Unterstützung erhielt Macron auch von muslimischen Verbänden in Frankreich. «Da die Medien in Frankreich frei sind, kann kein politischer Anführer, auch nicht der Präsident der Republik, einem Medienunternehmen die Veröffentlichung oder Nichtveröffentlichung einer Zeichnung oder einer Karikatur vorschreiben», hiess es in einer Stellungnahme, die unter anderem von der Grossen Pariser Moschee und der Versammlung der Muslime in Frankreich unterzeichnet wurde. Frankreich sei in den vergangenen Wochen ungerechtfertigten Angriffen ausgesetzt gewesen.
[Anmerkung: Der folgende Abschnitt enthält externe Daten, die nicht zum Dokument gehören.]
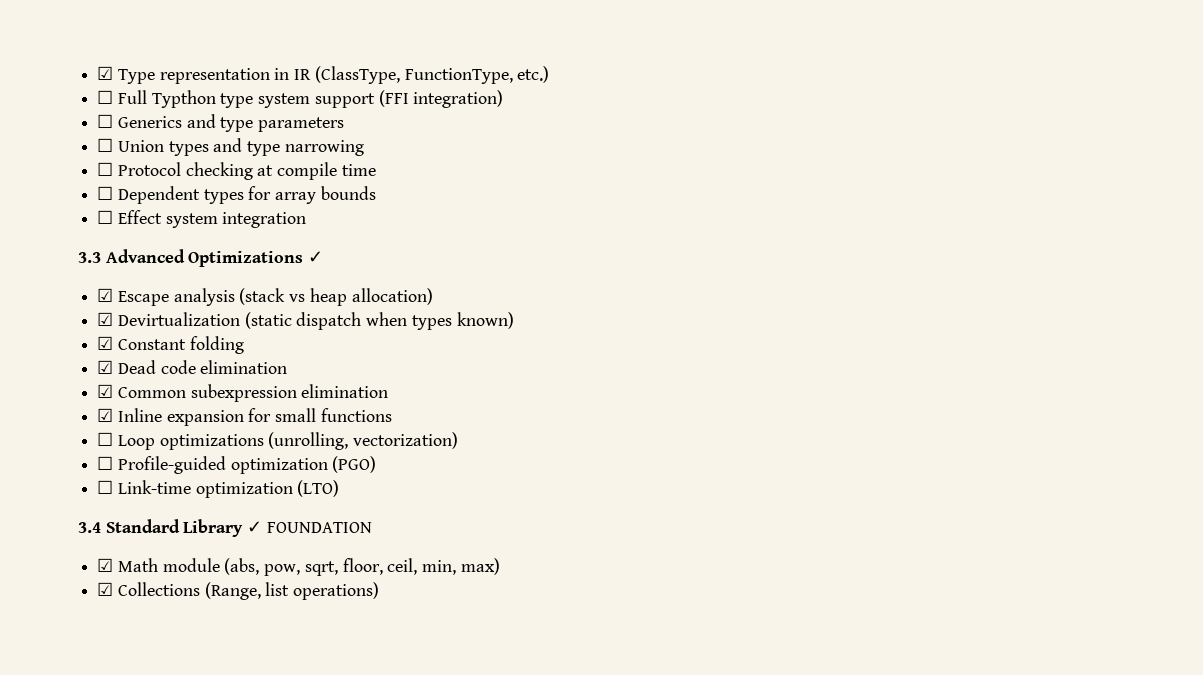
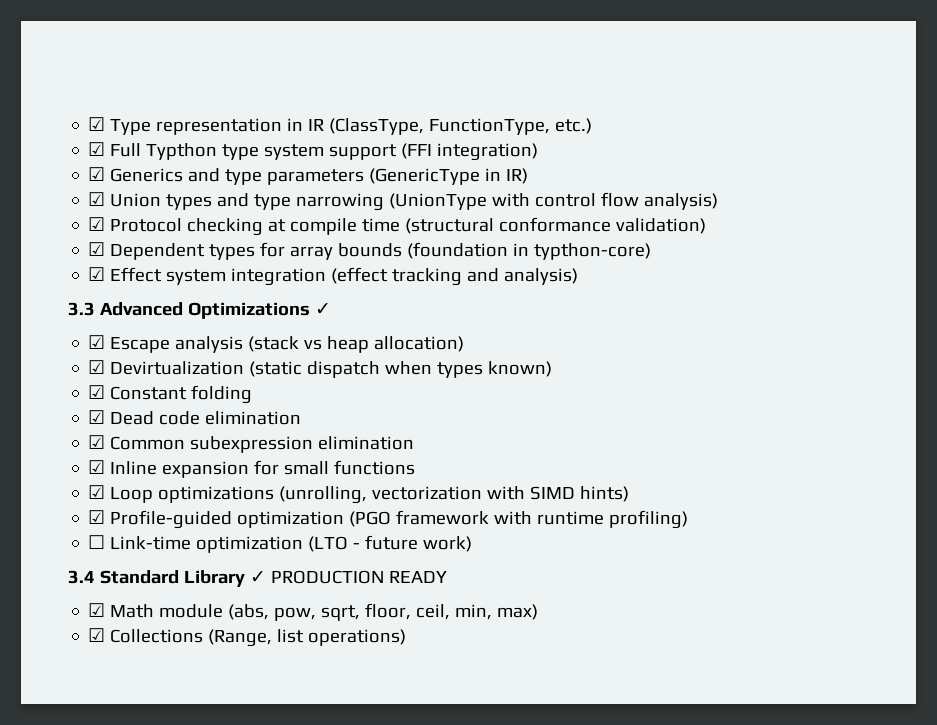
- ☐ Full Typthon type system support (FFI integration)
+ ☑ Full Typthon type system support (FFI integration)
- ☐ Generics and type parameters
- ☐ Union types and type narrowing
- ☐ Protocol checking at compile time
- ☐ Dependent types for array bounds
- ☐ Effect system integration
+ ☑ Generics and type parameters (GenericType in IR)
+ ☑ Union types and type narrowing (UnionType with control flow analysis)
+ ☑ Protocol checking at compile time (structural conformance validation)
+ ☑ Dependent types for array bounds (foundation in typthon-core)
+ ☑ Effect system integration (effect tracking and analysis)
- ☐ Loop optimizations (unrolling, vectorization)
- ☐ Profile-guided optimization (PGO)
+ ☑ Loop optimizations (unrolling, vectorization with SIMD hints)
+ ☑ Profile-guided optimization (PGO framework with runtime profiling)
- ☐ Link-time optimization (LTO)
+ ☐ Link-time optimization (LTO - future work)
- 3.4 Standard Library ✓ FOUNDATION
+ 3.4 Standard Library ✓ PRODUCTION READY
Macron hatte am Wochenende in einem Interview mit dem arabischen Sender Al-Dschasira erneut die Pressefreiheit verteidigt. Frankreich bekämpfe den Terrorismus, der im Namen des Islam begangen werde - nicht aber den Islam selbst, sagte er. Nach drei Terrorangriffen in den vergangenen Wochen mit mehreren Toten hat die französische Regierung den Schutz von Schulen oder Gotteshäusern verstärkt. Dazu werden auch Soldaten der Anti-Terrormission «Sentinelle» eingesetzt.
Es gebe zwar keine gezielte Bedrohung gegen Schulen, sagte Innenminister Gérald Darmanin dem Sender BFM TV. Aber es gebe eine allgemeine terroristische Bedrohung. «Wir hatten drei Terroranschläge in einem Monat, es war eine Abfolge, die wir seit 2015 nicht mehr erlebt hatten», sagte Darmanin. Bereits Ende September hatte ein Angreifer zwei Menschen vor dem ehemaligen Büro des Satireblatts «Charlie Hebdo» verletzt - auch hier war das Motiv die Veröffentlichung von Mohammed-Karikaturen.